Test purchases have confirmed this estimate. For instance, the Central Laboratory (ZL) of German Pharmacists ordered the copyrighted hair-restoring medication “Propecia” from dubious online retailers. Six of the twelve products turned out to be counterfeits, four did not contain any active ingredient and two products only contained a significantly smaller amount of the active substance than indicated. The purchased products were not cheaper than in German pharmacies; but they were being made available without prescription. In other words: drugs that are ordered online are not necessarily cheaper, but they may present serious health hazards.

Whoever buys drugs online should therefore thoroughly check retailers’ addresses and registrations. Particular attention is warranted when “special bargains” are on offer or when medication, which normally is available only on prescription, is offered otherwise. Fundamentally, it is safer to purchase drugs from a professional, long established local pharmacy.

Pharmaceutical counterfeits put patients at risk; but they also damage the original producer. If counterfeits shake the confidence in the drug and its brand, they can cause extensive damage to the producer. The public suffers too: controls and prosecution of criminals are expensive, and so is treatment of patients who took fake pharmaceuticals.

Basically, to counterfeit drugs amounts to product and brand piracy. This practice violates intellectual-property rules. In many countries, therefore, ministries of finance or economics are in charge of the matter, rather than those of health or consumer protection. According to the Organisation for Economic Cooperation and ­Development (OECD), trademark rights are easier to check for the customs offices than infringements of patent laws. A copied logo is rather easily recognised; it is much more demanding to examine patented ingredients of any medication.

Recently, several German relief organisations complained about the increasingly rigorous enforcement of patent laws as well as trademark rules. They demanded the free transfer of their drugs after customs officers at Frankfurt Airport had confiscated more than three million antibiotics pills. They kept the pills for examination for several weeks. The suspicion of infringement of trademark rights was not confirmed.

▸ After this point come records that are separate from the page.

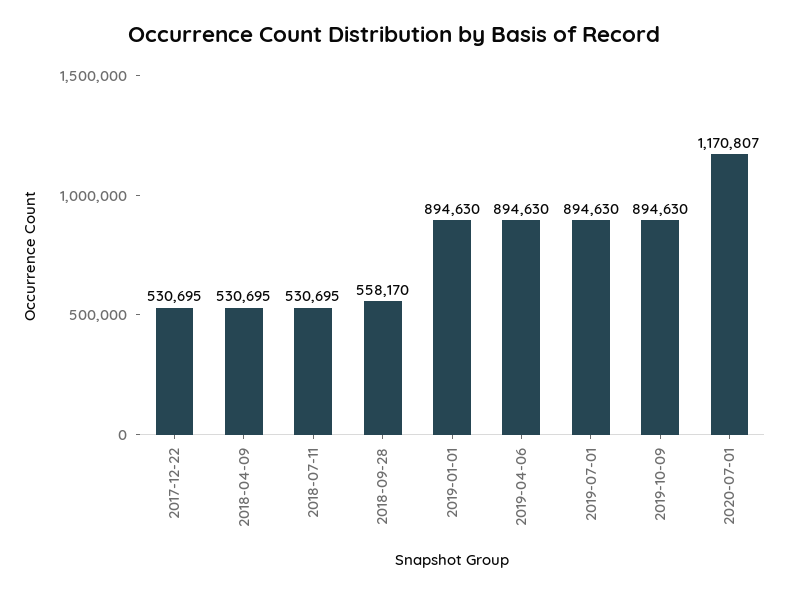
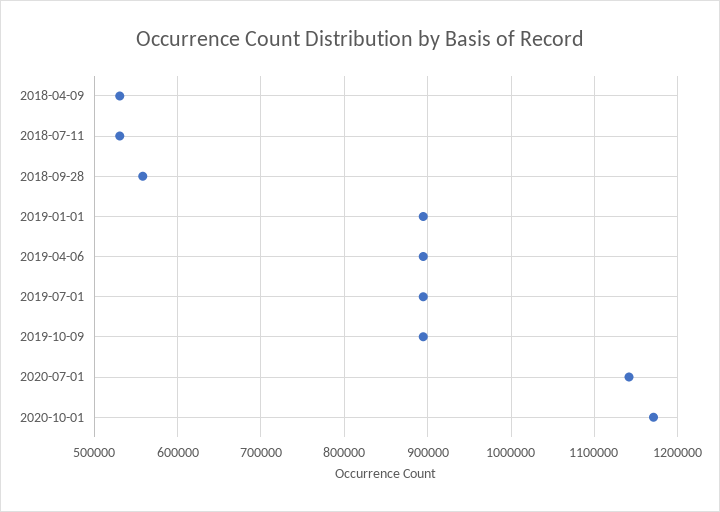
2017-12-22: 530695 -> none
2020-07-01: 1170807 -> 1140000
2020-10-01: none -> 1170000

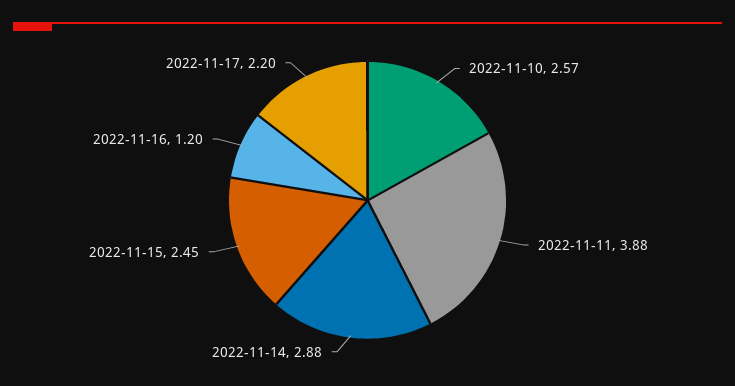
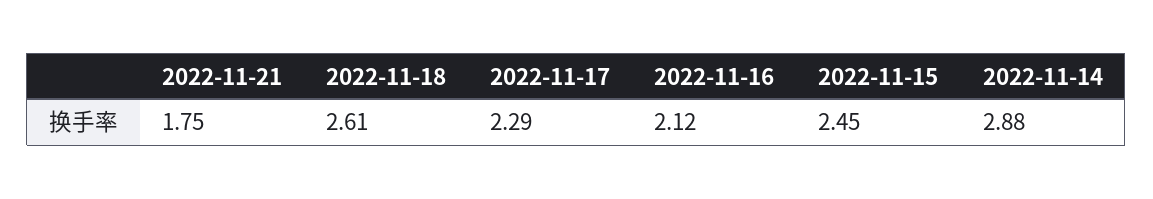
2022-11-10: 2.57 -> none
2022-11-11: 3.88 -> none
2022-11-16: 1.2 -> 2.12
2022-11-17: 2.2 -> 2.29
2022-11-21: none -> 1.75
2022-11-18: none -> 2.61

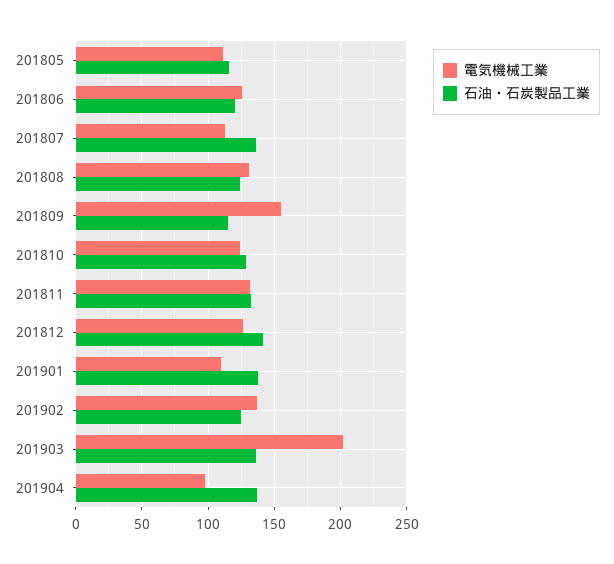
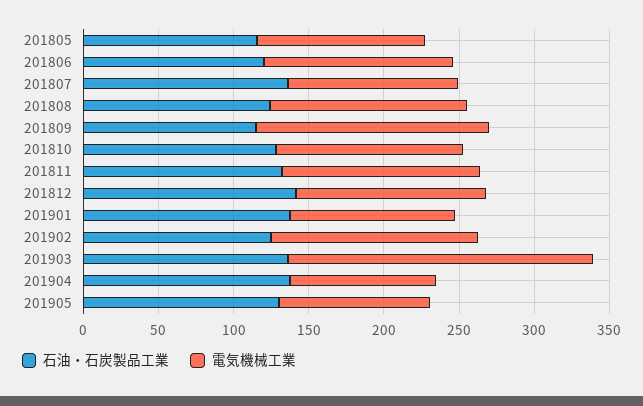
石油・石炭製品工業, 201905: none -> 130
電気機械工業, 201905: none -> 100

Meanwhile, there is legal action against drug plagiarism at the international level. In 2006, the WHO established a special task force – IMPACT. It is supposed to explicitly combat counterfeit medication. In late 2008, moreover, the European Commission presented its “Pharma Package” with the aim of putting production and distribution of drugs under closer supervision.

Safety through regulations

In countries like Germany, however, drug safety is primarily based on prevention. Raids and confiscations matter much less. The idea is to have a market economy with strict rules. Only registered pharmacies are allowed to sell prescription as well as ­non-prescription drugs, and every German pharmacy has to be equipped with a laboratory to facilitate the testing of substances.

The enforcement of consumer protection, the strong regulation of mail-order as well as online retailers and the international harmonisation of patent and trademark laws – all of this is useful protection against fake pharmaceuticals. However, the main focus is on packaging technology, as simple holograms can be faked in no time. Crime can only be traced comprehensively if all parties involved invest in respective systems. So far, however, even rich nations can hardly afford such tough safety standards.

Stemming the spread of HIV/AIDS, Malaria and Tuberculosis is one of the UN’s Millennium Development Goals (MDGs). Accordingly, the availability of top-quality medication should be guaranteed. But apart from counterfeits, other things matter too – such as medical infrastructure, which is miserable in many developing nations. Another important issue is unfavourable international patent regulation.

By the year 2015, the special WHO task force IMPACT is planning to eradicate all counterfeits from the logistics supply chain. If that is achieved, millions of people from both industrial and developing nations will be protected against a very perfidious hazard to their health and lives.